_GOAL OF THE EXERCISE_
A word-for-word copy of the records that follow is needed, with every picture omitted.

[Front-end code edit data]
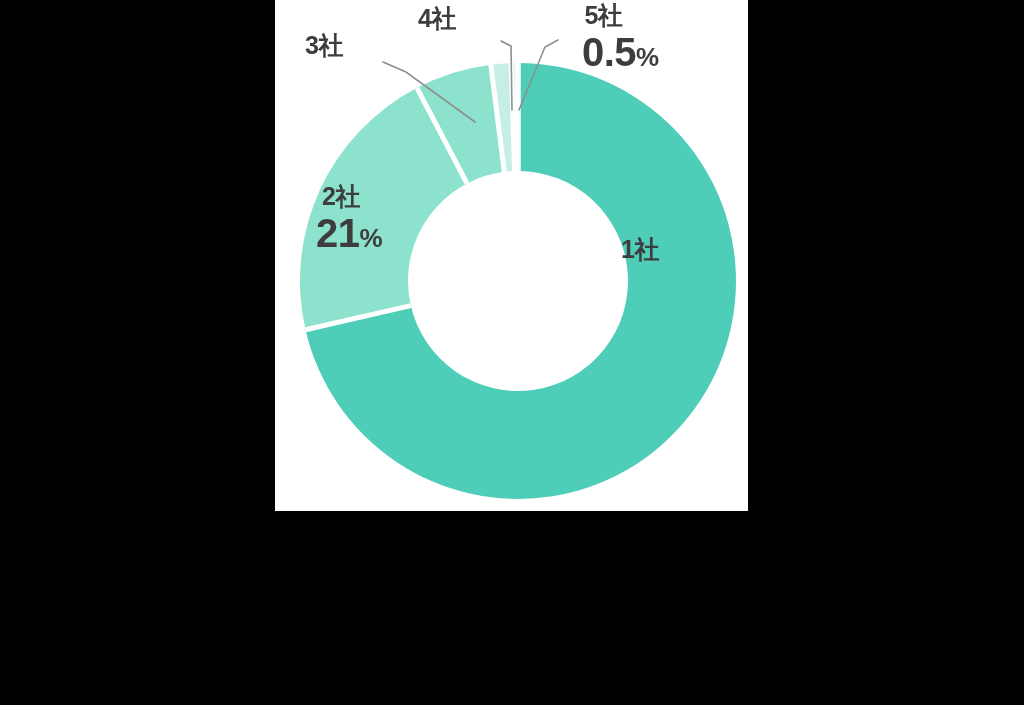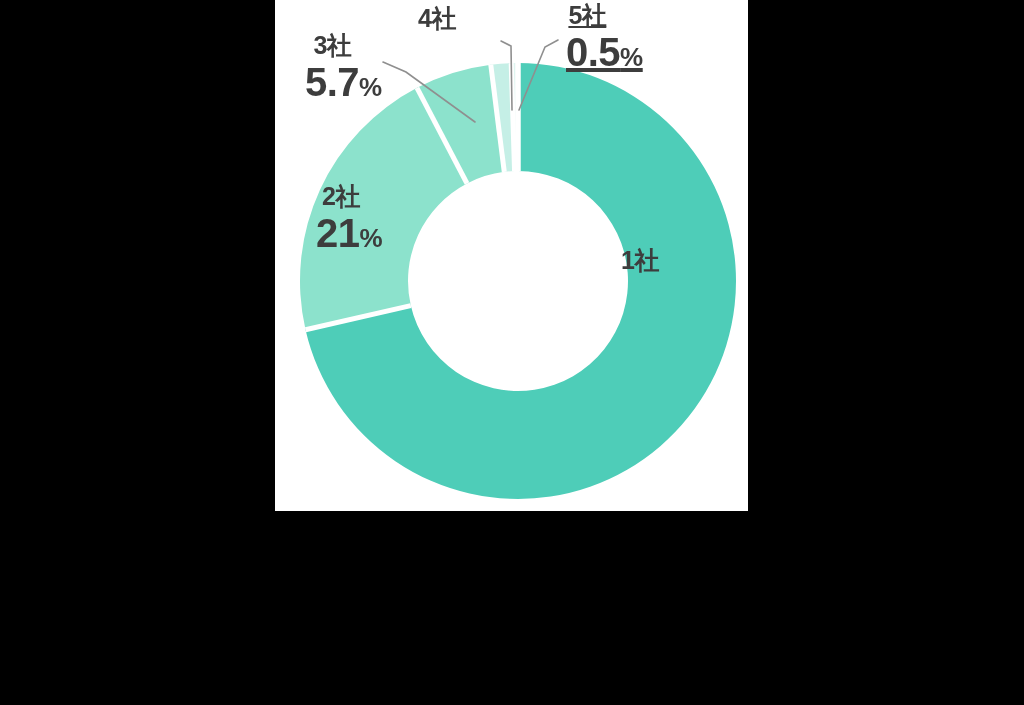"5社" #label-5 { left: 566px -> 582px; text-decoration: underline -> none }
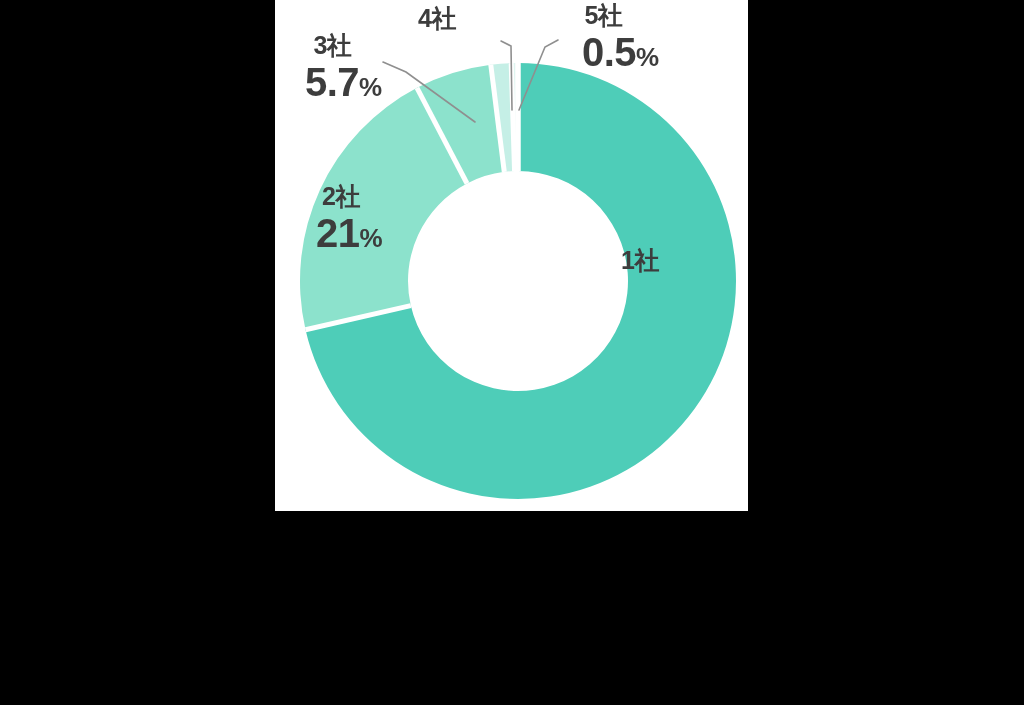"5.7%" span.lbl-value { html: <span><span>5.7</span><span>%</span></span> -> none }
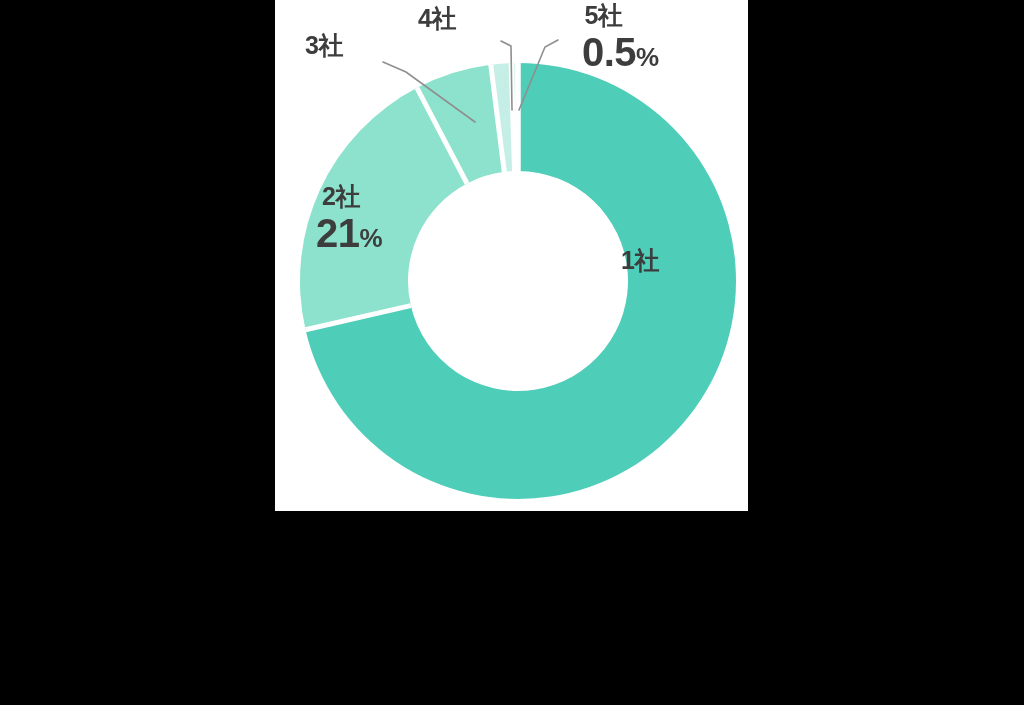"1社" #label-1 { top: 247px -> 236px }
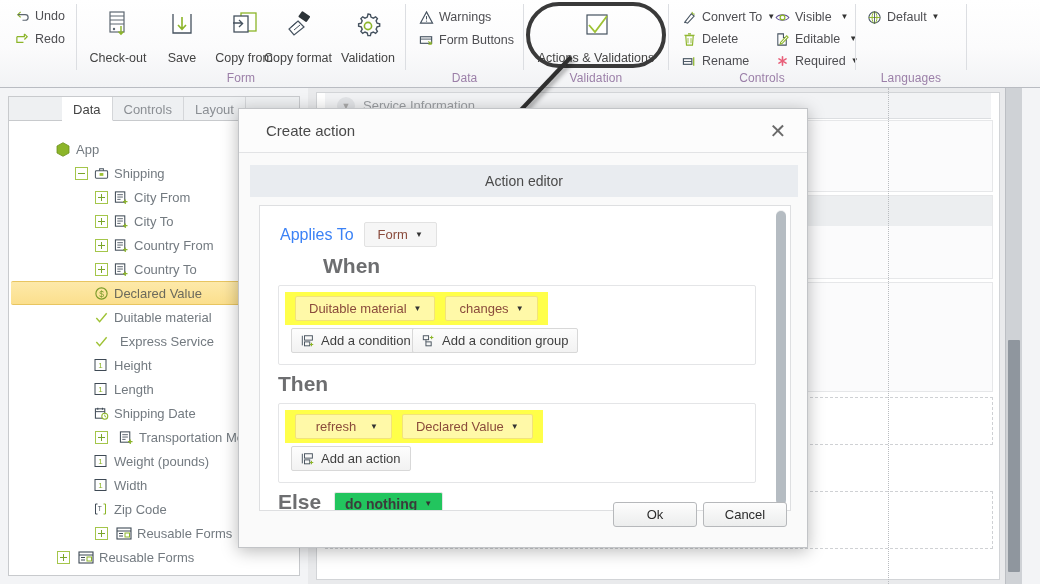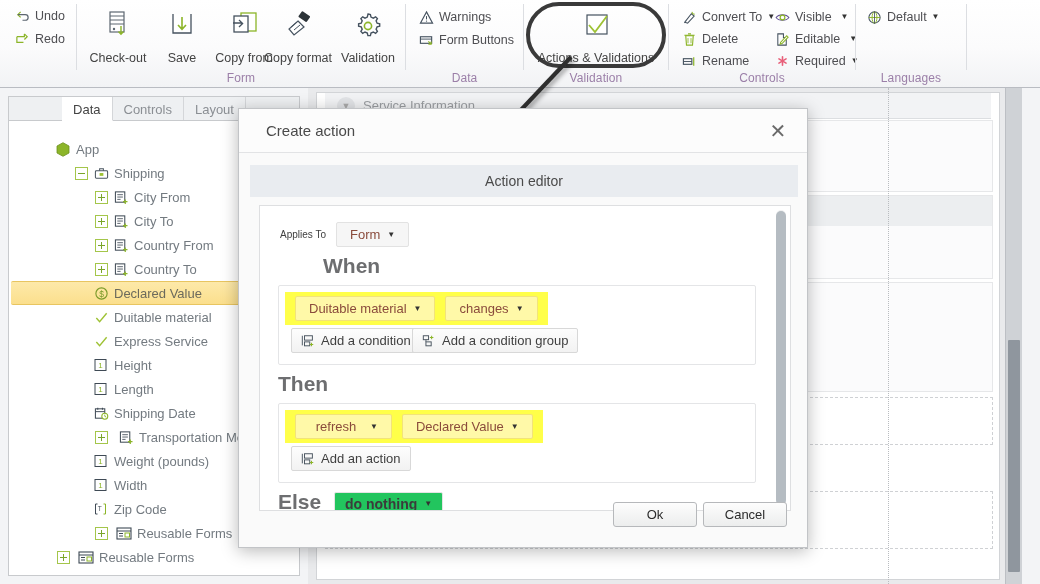"Applies To" .appliesto-label { color: #404040 -> #3b82f6; font-size: 10px -> 16px }
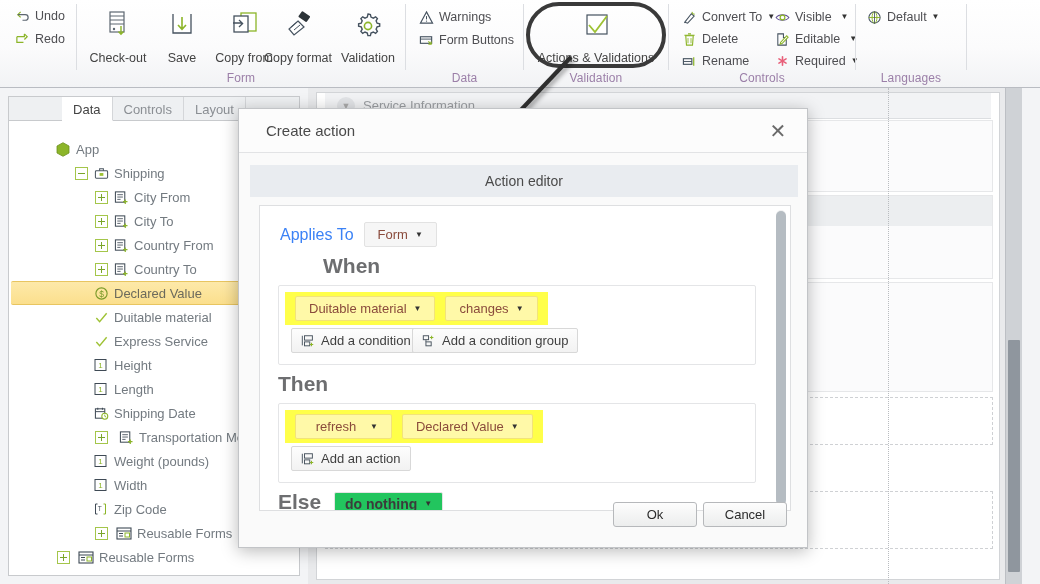"Express Service" div.tnode { gap: none -> 6px }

_TASK SOLUTION_
"5社" #label-5 { left: 566px -> 582px; text-decoration: underline -> none }
"5.7%" span.lbl-value { html: <span><span>5.7</span><span>%</span></span> -> none }
"1社" #label-1 { top: 247px -> 236px }
"Applies To" .appliesto-label { color: #404040 -> #3b82f6; font-size: 10px -> 16px }
"Express Service" div.tnode { gap: none -> 6px }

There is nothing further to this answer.